- EXERCISE INSTRUCTIONS: From the records below, copy out exactly the lines from the one containing "order number: 30692 -> 30996" to the one containing "total: 2367.63 -> 2207.42", both included. Add nothing else.

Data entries
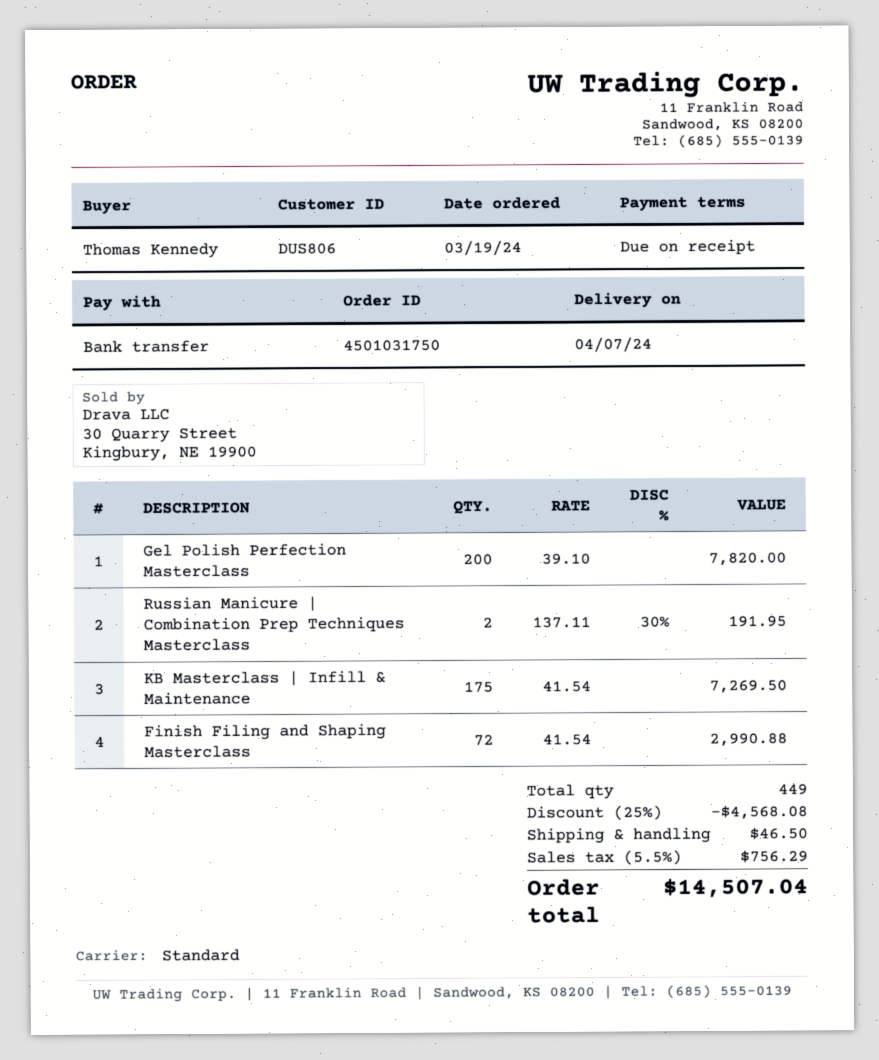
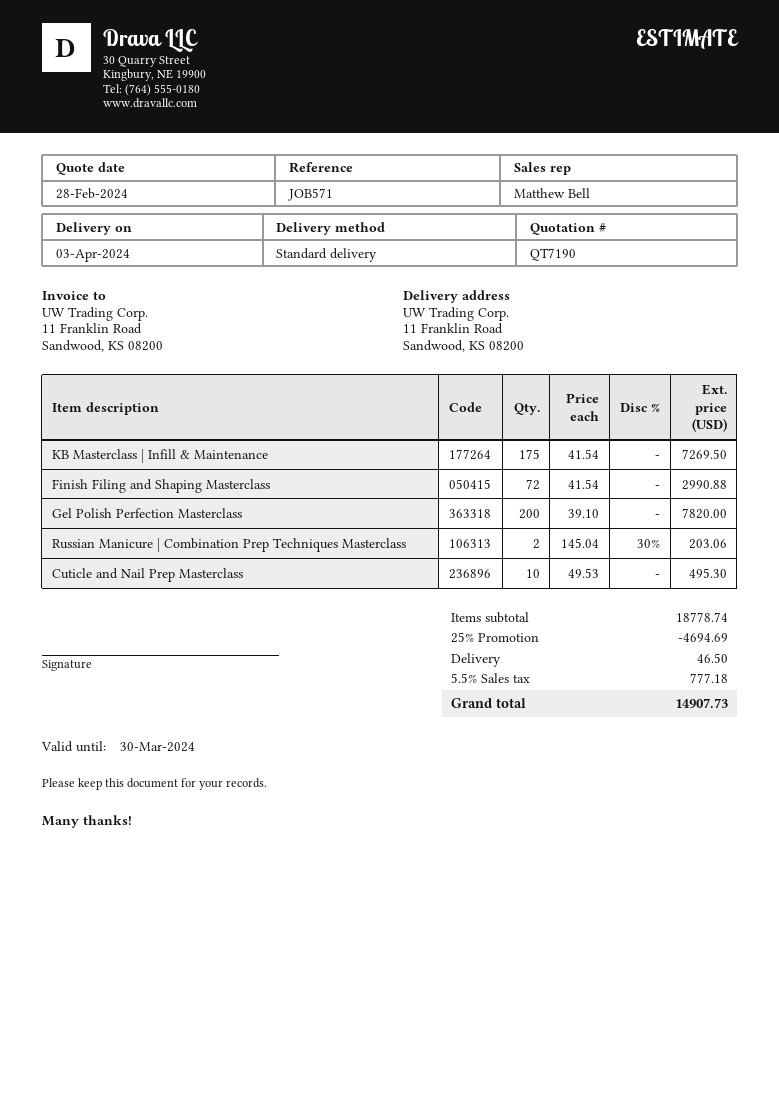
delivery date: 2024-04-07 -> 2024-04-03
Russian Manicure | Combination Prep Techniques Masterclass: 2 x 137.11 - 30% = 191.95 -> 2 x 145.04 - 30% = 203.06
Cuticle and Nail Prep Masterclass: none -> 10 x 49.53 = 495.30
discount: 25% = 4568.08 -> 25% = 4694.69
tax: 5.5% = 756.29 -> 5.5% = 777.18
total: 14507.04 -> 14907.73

---

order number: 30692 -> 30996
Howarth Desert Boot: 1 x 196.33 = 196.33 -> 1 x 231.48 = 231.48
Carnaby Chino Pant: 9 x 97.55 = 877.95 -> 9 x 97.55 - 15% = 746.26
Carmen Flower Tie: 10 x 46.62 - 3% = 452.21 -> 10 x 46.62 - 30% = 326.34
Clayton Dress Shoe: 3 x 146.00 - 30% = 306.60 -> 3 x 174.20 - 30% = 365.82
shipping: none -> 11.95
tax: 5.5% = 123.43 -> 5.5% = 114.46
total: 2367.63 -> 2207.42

...

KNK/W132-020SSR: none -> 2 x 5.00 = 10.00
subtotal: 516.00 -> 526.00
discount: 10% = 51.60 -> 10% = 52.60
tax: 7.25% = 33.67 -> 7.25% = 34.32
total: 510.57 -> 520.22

- RESULT:
order number: 30692 -> 30996
Howarth Desert Boot: 1 x 196.33 = 196.33 -> 1 x 231.48 = 231.48
Carnaby Chino Pant: 9 x 97.55 = 877.95 -> 9 x 97.55 - 15% = 746.26
Carmen Flower Tie: 10 x 46.62 - 3% = 452.21 -> 10 x 46.62 - 30% = 326.34
Clayton Dress Shoe: 3 x 146.00 - 30% = 306.60 -> 3 x 174.20 - 30% = 365.82
shipping: none -> 11.95
tax: 5.5% = 123.43 -> 5.5% = 114.46
total: 2367.63 -> 2207.42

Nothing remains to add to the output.